Your instructions:
Could you reproduce the lines below from the one with "bank account: 50962848 -> 50962884" through the one with "total: 6693.99 -> 7074.52"? Keep both ends and add nothing.

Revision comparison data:
Content starts

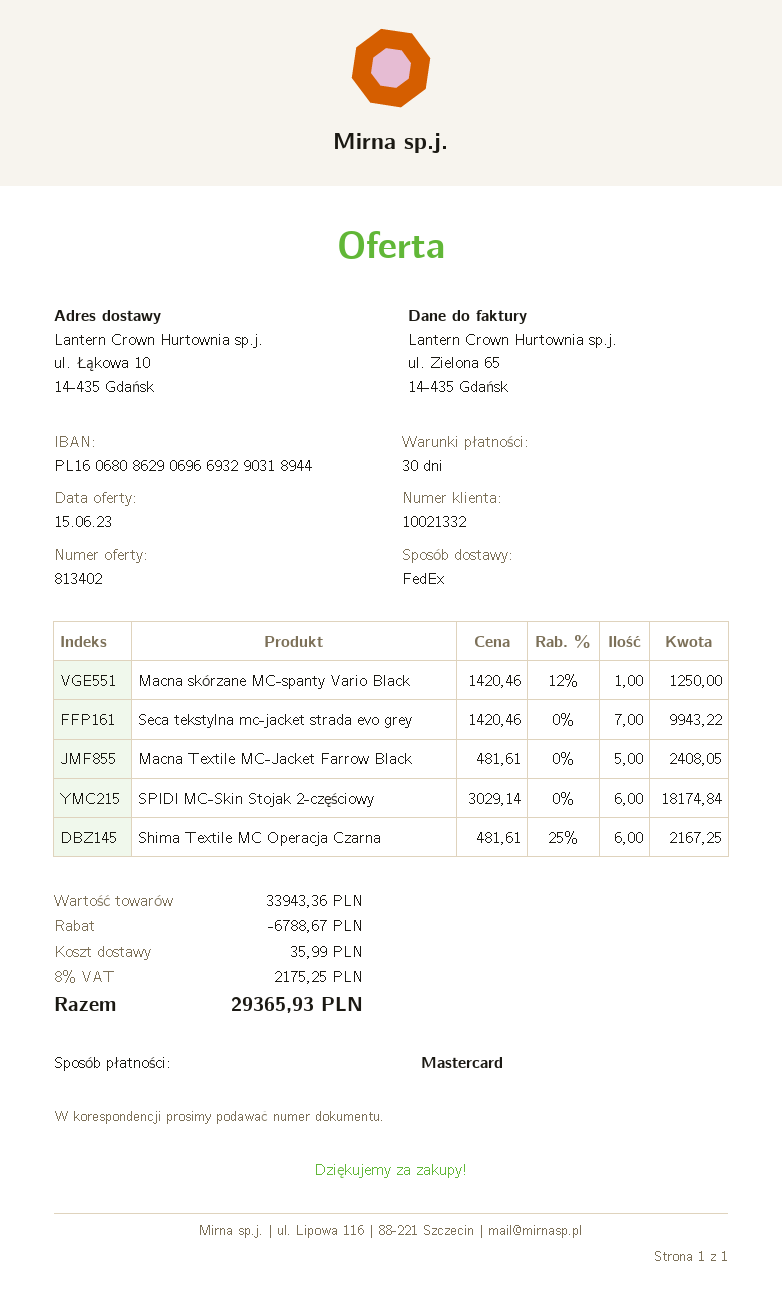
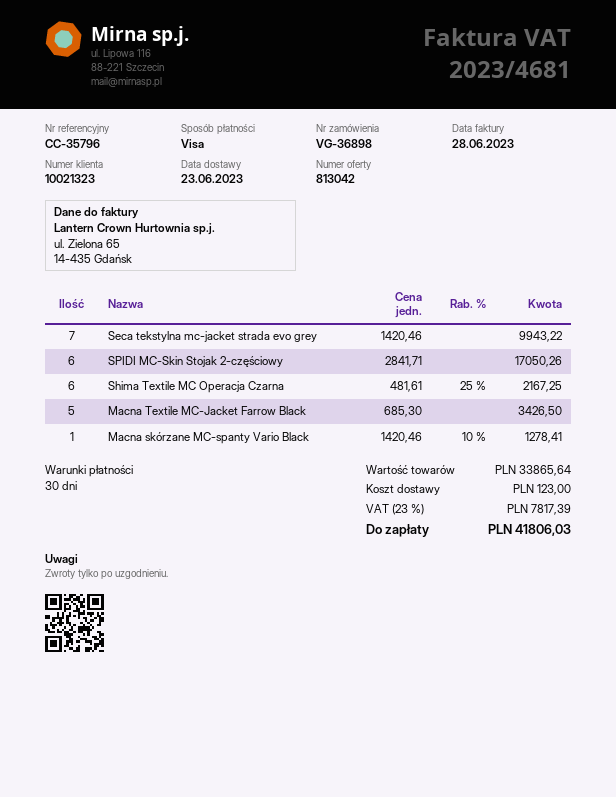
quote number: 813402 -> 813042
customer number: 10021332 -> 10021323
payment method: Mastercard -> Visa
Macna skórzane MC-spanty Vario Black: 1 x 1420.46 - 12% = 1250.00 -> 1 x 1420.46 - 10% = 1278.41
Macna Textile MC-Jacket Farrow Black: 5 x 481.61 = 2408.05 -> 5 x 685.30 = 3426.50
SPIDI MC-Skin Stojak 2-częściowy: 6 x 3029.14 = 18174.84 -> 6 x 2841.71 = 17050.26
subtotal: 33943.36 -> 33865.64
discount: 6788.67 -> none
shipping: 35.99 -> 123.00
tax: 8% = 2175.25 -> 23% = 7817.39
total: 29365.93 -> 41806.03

Content ends
Content starts

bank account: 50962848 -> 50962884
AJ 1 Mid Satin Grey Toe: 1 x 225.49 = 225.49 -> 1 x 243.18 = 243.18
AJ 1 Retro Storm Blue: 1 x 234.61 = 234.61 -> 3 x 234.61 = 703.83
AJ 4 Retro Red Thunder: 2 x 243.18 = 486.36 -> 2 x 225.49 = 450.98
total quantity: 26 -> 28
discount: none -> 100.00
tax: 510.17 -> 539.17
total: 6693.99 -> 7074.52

Content ends

Solved problem:
bank account: 50962848 -> 50962884
AJ 1 Mid Satin Grey Toe: 1 x 225.49 = 225.49 -> 1 x 243.18 = 243.18
AJ 1 Retro Storm Blue: 1 x 234.61 = 234.61 -> 3 x 234.61 = 703.83
AJ 4 Retro Red Thunder: 2 x 243.18 = 486.36 -> 2 x 225.49 = 450.98
total quantity: 26 -> 28
discount: none -> 100.00
tax: 510.17 -> 539.17
total: 6693.99 -> 7074.52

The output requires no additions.